So, The New York Times is good for something after all.
This morning I read an op-ed piece by A.E. Hotchner called “Hemingway, Hounded by the Feds.” Hotchner was Hemingway’s friend for more than a decade. He adapted many of Hemingway’s stories and novels for television and film, and they traveled all over the world together. He’s written several books about Hemingway.
The piece begins,
“Early one morning, 50 years ago today, while his wife, Mary, slept upstairs, Ernest Hemingway went into the vestibule of his Ketchum, Idaho, house, selected his favorite shotgun from the rack, inserted shells into its chambers and ended his life.”
Hotchner writes about the last year of Hemingway’s life, when he fell into depression and paranoia. He describes a particular trip to see Hemingway in Idaho. Hemingway had been through a difficult time, particularly editing an article on bullfighting for Life Magazine. Hotchner had helped him with it, assuming he was only tired and would be his old self again soon.
“In November I went out West for our annual pheasant shoot and realized how wrong I was.
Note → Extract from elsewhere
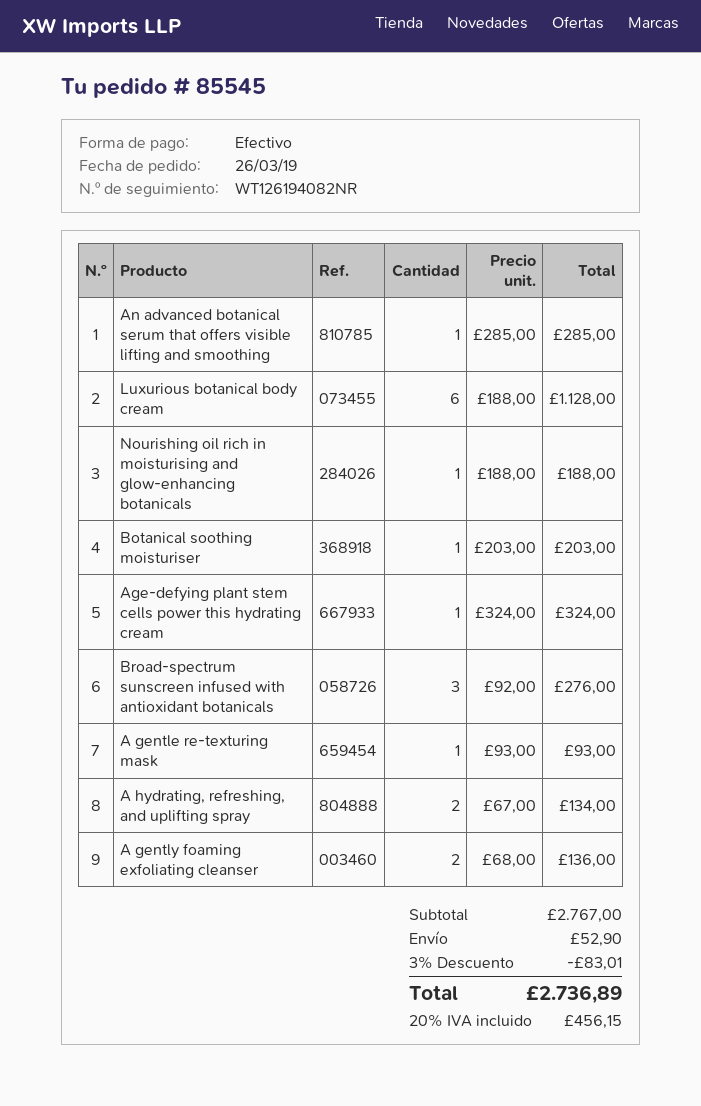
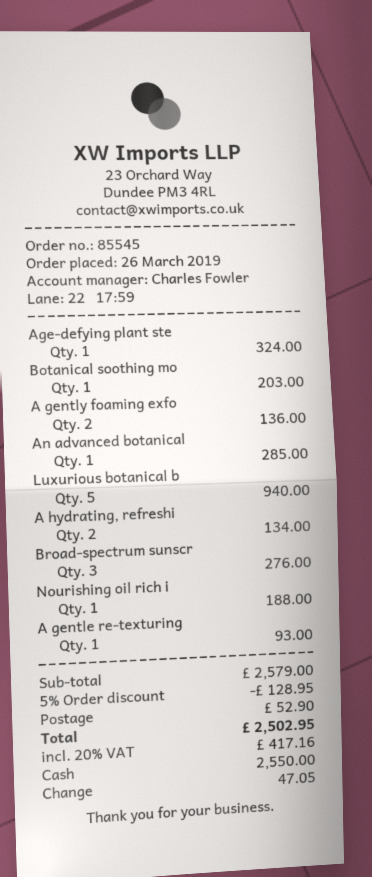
Luxurious botanical body cream: 6 for 1128.00 -> 5 for 940.00
subtotal: 2767.00 -> 2579.00
discount: 3% = 83.01 -> 5% = 128.95
tax: 20% = 456.15 -> 20% = 417.16
total: 2736.89 -> 2502.95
When Ernest and our friend Duke MacMullen met my train at Shoshone, Idaho, for the drive to Ketchum, we did not stop at the bar opposite the station as we usually did because Ernest was anxious to get on the road. I asked why the hurry.
‘They tailed us all the way. Ask Duke.’
‘Well . . . there was a car back of us out of Hailey.’
‘Why are F.B.I. agents pursuing you?’ I asked.
‘It’s the worst hell. The goddamnedest hell. They’ve bugged everything. That’s why we’re using Duke’s car. Mine’s bugged. Everything’s bugged. Can’t use the phone. Mail intercepted.'”
Sounds like mental illness, doesn’t it? That’s certainly what everyone assumed. Hemingway may have assumed it himself. He was eventually admitted to a psychiatric hospital.
“On Nov. 30 he was registered under an assumed name in the psychiatric section of St. Mary’s Hospital in Rochester, Minn., where, during December, he was given 11 electric shock treatments.
In January he called me from outside his room. He sounded in control, but his voice held a heartiness that didn’t belong there and his delusions had not changed or diminished. His room was bugged, and the phone was tapped. He suspected that one of the interns was a fed.”
Hemingway repeatedly tried to commit suicide. Eventually, he succeeded. Hotchner mourns what happened to his friend.
“This man, who had stood his ground against charging water buffaloes, who had flown missions over Germany, who had refused to accept the prevailing style of writing but, enduring rejection and poverty, had insisted on writing in his own unique way, this man, my deepest friend, was afraid — afraid that the F.B.I. was after him, that his body was disintegrating, that his friends had turned on him, that living was no longer an option.”
It’s a terrible story, a terribly sad story. But you have to get to the end of the article. It goes like this.
“Decades later, in response to a Freedom of Information petition, the F.B.I. released its Hemingway file. It revealed that beginning in the 1940s J. Edgar Hoover had placed Ernest under surveillance because he was suspicious of Ernest’s activities in Cuba. Over the following years, agents filed reports on him and tapped his phones. The surveillance continued all through his confinement at St. Mary’s Hospital. It is likely that the phone outside his room was tapped after all.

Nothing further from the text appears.